Instead, the boys were put into foster care and Campbell's time
with them was limited to an hour every two weeks - with the visits taking
place under the eye of a visitation supervisor.
In July 1998, Campbell saw his sons for the last time. It was
a supervised visit at an agency in Hermon.
When he went in, Campbell said, Peterson looked up from his play
and said, "Daddy, don't spank me."
Campbell said he was stunned. He claims he never mistreated the
boy. Campbell said he asked Peterson why he had said that. The boy told
him he was not allowed to talk about it, Campbell said.
A week later, Campbell got a letter from a child protective services
caseworker saying he would not be allowed to see his sons. Clyde and Karan
Campbell saw the boys briefly on Sept. 18. They gave Peterson his birthday
presents. During the visit, they say, the boys asked for their daddy. After
that, DHS cut off the grandparents' access to the children, too, saying
the visits upset the children.
While state social workers say they are protecting the boys, Campbell
has another view.
"My boys are upset," he said. "They can't understand why they
have been torn away from their family over and over and over again. They
want to go home with us, and it's heartbreaking when you try to explain
and they aren't old enough to understand what's going on."
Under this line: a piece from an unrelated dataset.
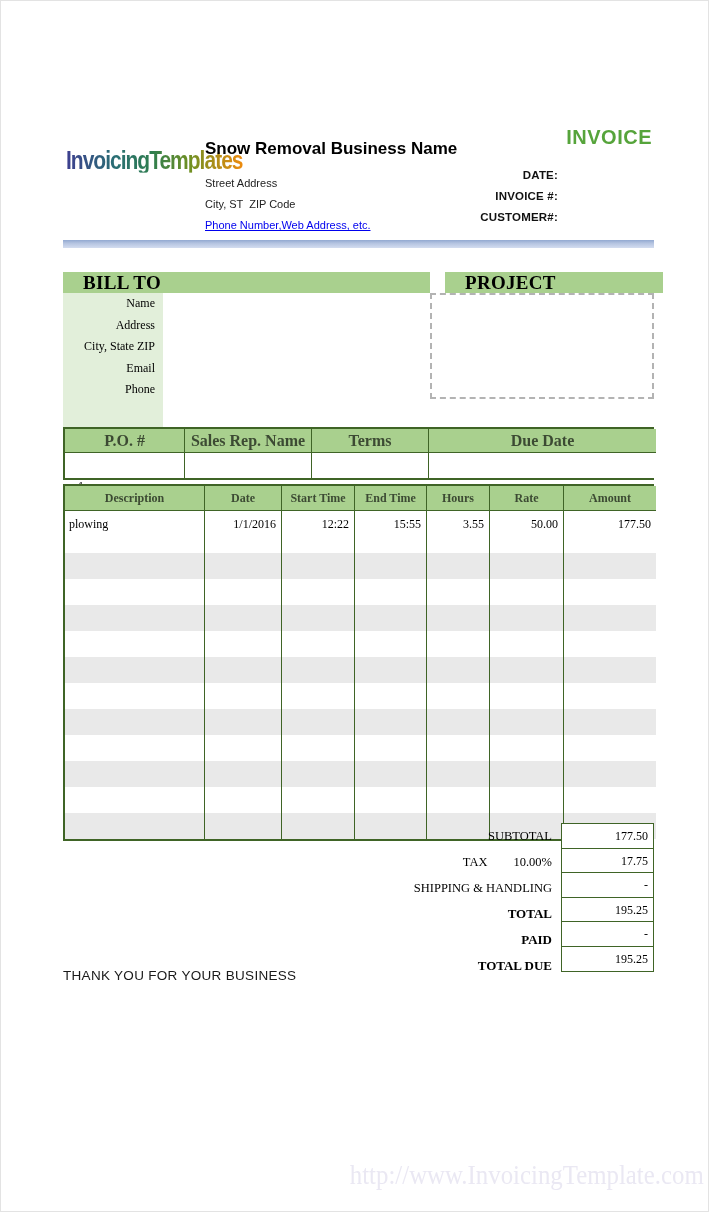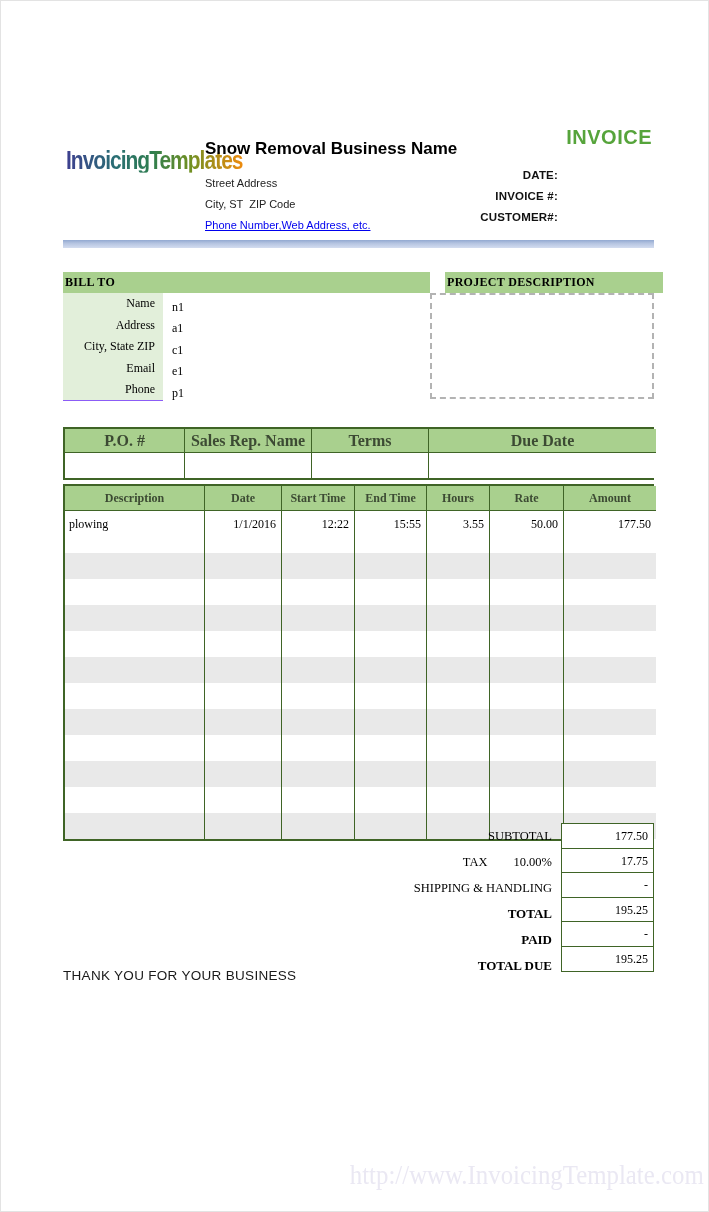"BILL TO" .bar { font-size: 12px -> 19px; padding-left: 2px -> 20px }
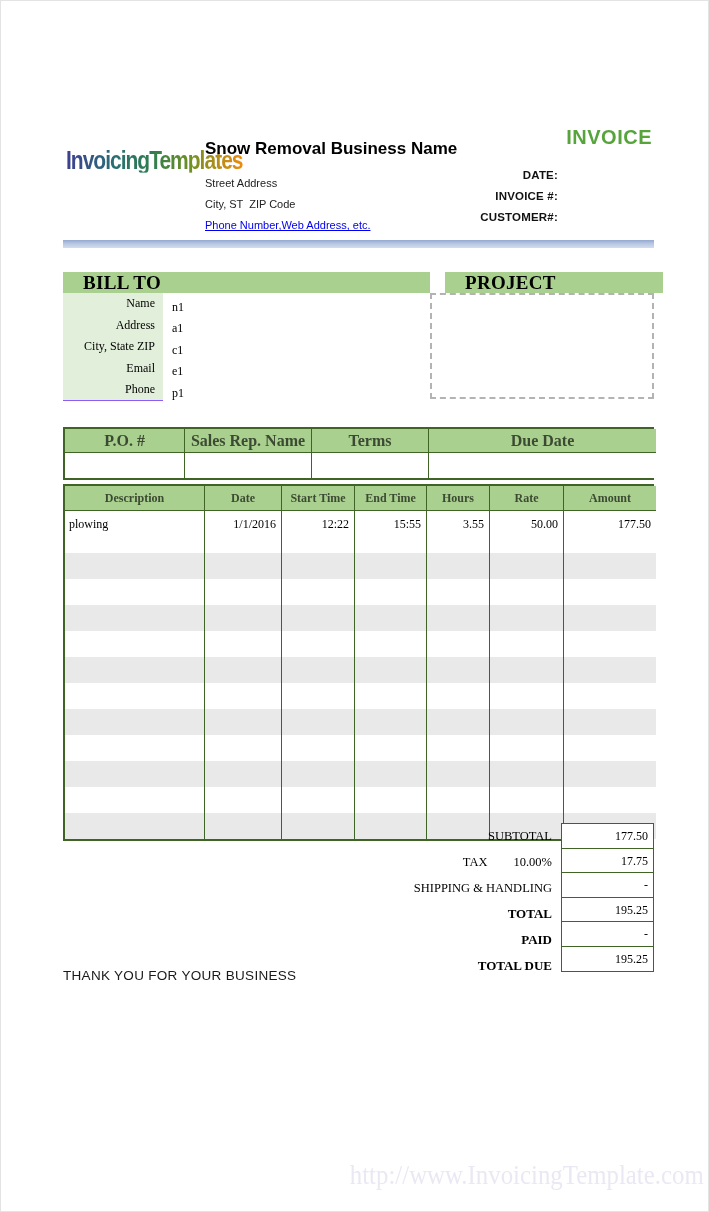"Name" .bt-row { align-items: flex-end -> flex-start; flex-direction: none -> column }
Campbell said he has done all he can to prove his innocence. The
district attorney handling the criminal charge recommended a lie-detector
test. He took it.
When his lawyer tried to have the results introduced as evidence,
Clapp refused. Polygraph tests are not admissible under the Maine Rules
of Evidence. In his decision, Clapp said he was not convinced there has
been enough change in polygraph techniques or technology to warrant an
As one lawyer noted, however, "If I was the judge, I may not have
admitted it into evidence, but I sure would have been reading it over someone's
The judge also ordered Campbell to get a sexual evaluation done
to determine if he was a danger to his children.
At a cost of about $5,000, Campbell's family sent him to Georgia
to be evaluated by Henry E. Adams, a clinical psychologist and professor
at the University of Georgia.
Adams administered a battery of tests, including a penile plethysmography.
In that test, a sensor is attached to a man's penis and he is shown a variety
of "stimulus materials" - videotapes and slides of people engaged in sexual
activity, including some of children engaged in sex with adults. The sensor
measures his sexual response to each.
Adams' conclusion: Campbell is a passive personality and a normal
heterosexual male with no tendencies toward pedophilia.
"I doubt seriously any reports that state he is hostile or aggressive
or a danger to children," Adams wrote.
Campbell's lawyer now faces the task of getting the judge to take
Adams' report into account.
The one thing Campbell has refused to do was something the judge
also ordered him to do: go to sex-offender counseling.
"If I go, I'm admitting I'm guilty, that I'm a sex offender. And
I'm not," Campbell says. "And if I go and say that I'm not, they'll say
I'm in denial."
Lawyers who represent families in DHS cases agree.
"The DHS wants to hear people say they're sorry and that they'll
follow all these conditions," said Farmington lawyer Walter Hanstein.
"In that context, the person who did not commit the sexual assault
is in a terrible Catch-22 situation. His choice is to stand by the truth,
knowing the department will never be satisfied without counseling, or he
has to lie to a counselor and say he did it."
Campbell, who is living with his parents in Canaan, said if the
DHS and the court system will not turn the boys over to him, there is a
good alternative: Allow his parents to take them.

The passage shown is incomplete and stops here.